Stumbling, my foot catches on something and I looking down at what it could be. My vision is blurry, but there’s no mistaking the distinct curve of an arm jutting out of the mud.
Who the fuck does that belong to?
I drop to my knees, fingers digging in the mud as rain pelts my back. My muscles scream in agony at the effort, but I have to know if whoever lays beneath the mud is okay.
The last swipe of mud reveals the slumped face of my best friend, Sarah. She’s not moving.
“Sarah!” I cry out, trying to shake the part of her that I can reach, but she’s rigid. Cold to the touch. Not a tuft of breath escapes her lips.
Fear grips my heart when I realize she was the something that was laying on top of me. Nothing is making any sense as flashes of the night form a nonsensical puzzle in my mind.
I scramble backwards trying to piece together what the hell happened. Reaching down, I pile the mud back on her, in shock or in denial about what I’m seeing. Only the thought of making this all go away percolates along my shattered conscious.
It’s not real. It can’t be. I think, as her face disappears beneath the layers of mud.
Once covered, I stare down at the pile of mud that houses my best friend’s corpse and find myself roiling with the need to vomit. Unable to stop the retching, I feel it splatter on my shoes and dribbling down my dirt encrusted face.
Nothing makes any sense, and it feels like brain is pounding inside of my skull. I have to go. I need to get out of here.
Stumbling, I take off into the night, blurry eyed and battered as I leave my best-friend’s body behind.
I can’t believe I just left her there. The sheriff doesn’t seem to believe me either as he stares down at my shivering body. Thankfully, his wife was kind enough to supply a tattered blanket and a stale cup of coffee. It tastes like ash in my mouth, but at least it’s warm.
One of the deputies found me wandering along the road and hauled me in for questioning. I’ve never been in the back of a police car before, and I can’t say I want to experience that again. He treated me like some kind of criminal. Like I deserved to be locked up back there. But I guess being a kid that attends Kingston Prep comes with its own connotations.
“Why would you bury her if you didn’t kill her?” He asks for the fifth time. Or maybe the sixth. It’s hard to keep track of the conversation that only feels like we’re going in pointless circles.
“I told you everything I know.” I answer, exasperated.
It has to be close to dawn by now and my entire body screams with the struggle to stay awake. I want nothing more than to climb into my dingy little cot at Kingston and wake up to all this being a horrible dream. Something I can laugh off with my friends later.
But the bright and buzzing florescent lights above drill into my sensitive retinas, letting me know that this isn’t some dream. Some nightmare. This is reality, and they think I killed Sarah, though no one has been able to locate her body yet.
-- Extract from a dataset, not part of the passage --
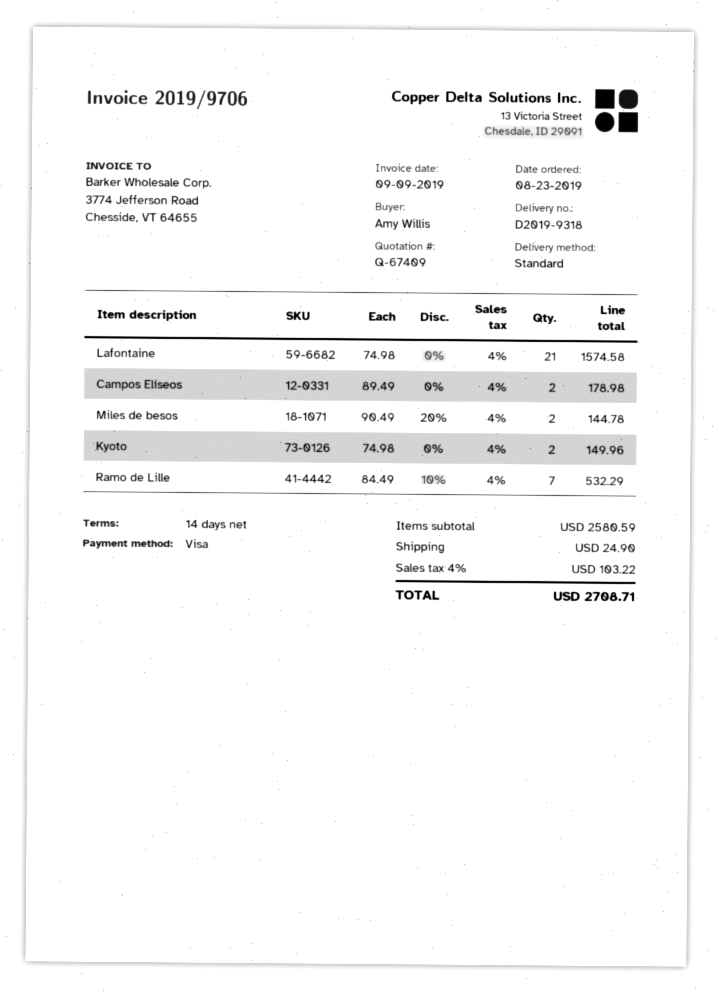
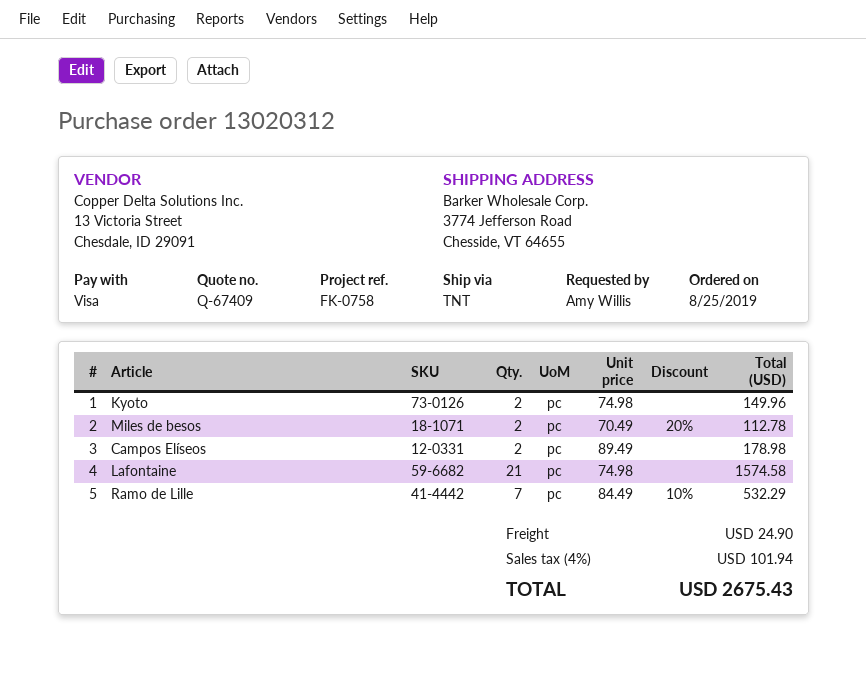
order date: 2019-08-23 -> 2019-08-25
shipping method: standard -> TNT
Miles de besos: 2 x 90.49 - 20% = 144.78 -> 2 x 70.49 - 20% = 112.78
tax: 4% = 103.22 -> 4% = 101.94
total: 2708.71 -> 2675.43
They’ve classified her as missing, dismissing my story due to other testimonies that have been taken.
The sheriff stares me down. His deeply wrinkled forehead is furrowed and splattered with age spots. It’s clear he’d rather be doing anything else but this, and I can’t say I feel any different.
“Your mother is here to take you back home.” He finally says, and my stomach drops.
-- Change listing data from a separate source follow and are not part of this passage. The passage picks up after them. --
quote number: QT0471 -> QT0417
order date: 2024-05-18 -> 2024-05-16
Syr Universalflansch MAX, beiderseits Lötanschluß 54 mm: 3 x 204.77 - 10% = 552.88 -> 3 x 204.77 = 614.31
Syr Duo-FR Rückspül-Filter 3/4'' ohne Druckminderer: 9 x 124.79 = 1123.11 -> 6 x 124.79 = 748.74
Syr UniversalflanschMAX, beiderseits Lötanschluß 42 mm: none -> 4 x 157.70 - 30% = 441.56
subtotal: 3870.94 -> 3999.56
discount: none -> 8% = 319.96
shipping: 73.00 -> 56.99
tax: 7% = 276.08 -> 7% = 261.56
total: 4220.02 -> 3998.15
“My mother?” Swallowing hard, I’d just assumed that I’d go back to Kingston, but having to face my mother after a night like I’ve had, is sending me into a downward spiral.
“We contacted her as is protocol with a minor. Now, don’t be getting any wild ideas to run off anywhere. We’ll need to ask you a few more questions.” He takes me out to a dingy waiting area where my mother, a mirror version of myself only older, awaits.
Her lips are pursed, and her features are pulled into a scowl as I approach. I can tell that she didn’t have time to get ready before coming to get me because she’s dressed in a sweater, jeans, and her hair is still thrown in her sleeping braid. Not a stitch of makeup lines her face, and knowing how important appearances are to her, she must have left the moment she was called. I think I’ve only seen her without makeup when she’s gotten sick, and the thought sours my already nauseous stomach.
“Hazel, let’s go.” Her fingers dig into my arm, hard enough that I know it’ll leave bruises. I can only imagine what fresh hell awaits me once I get home. The last time she was this upset, she had me kidnapped and sent to Kingston.
It’s only when we’re halfway home, deep in the silence, that I realize I’ve lost the camera I’d been carrying.
CHAPTER 34
HAZEL
27 YEARS OLD
Flurries dancealong the edge of the window gathering in a small pile of the skylight. I gaze up at it as the dregs of sleep cling to me. My mind has been slowly processing my memories that have come back, and with that come the dreams. Making me feel as if I’m reliving those moments. But with the dreams comes a sense of disbelief and leaves me wondering what’s real and what’s imagined.
Are those moments in the woods with Kyle and Sarah really what happened? Or am I the monster they’ve made me out to be?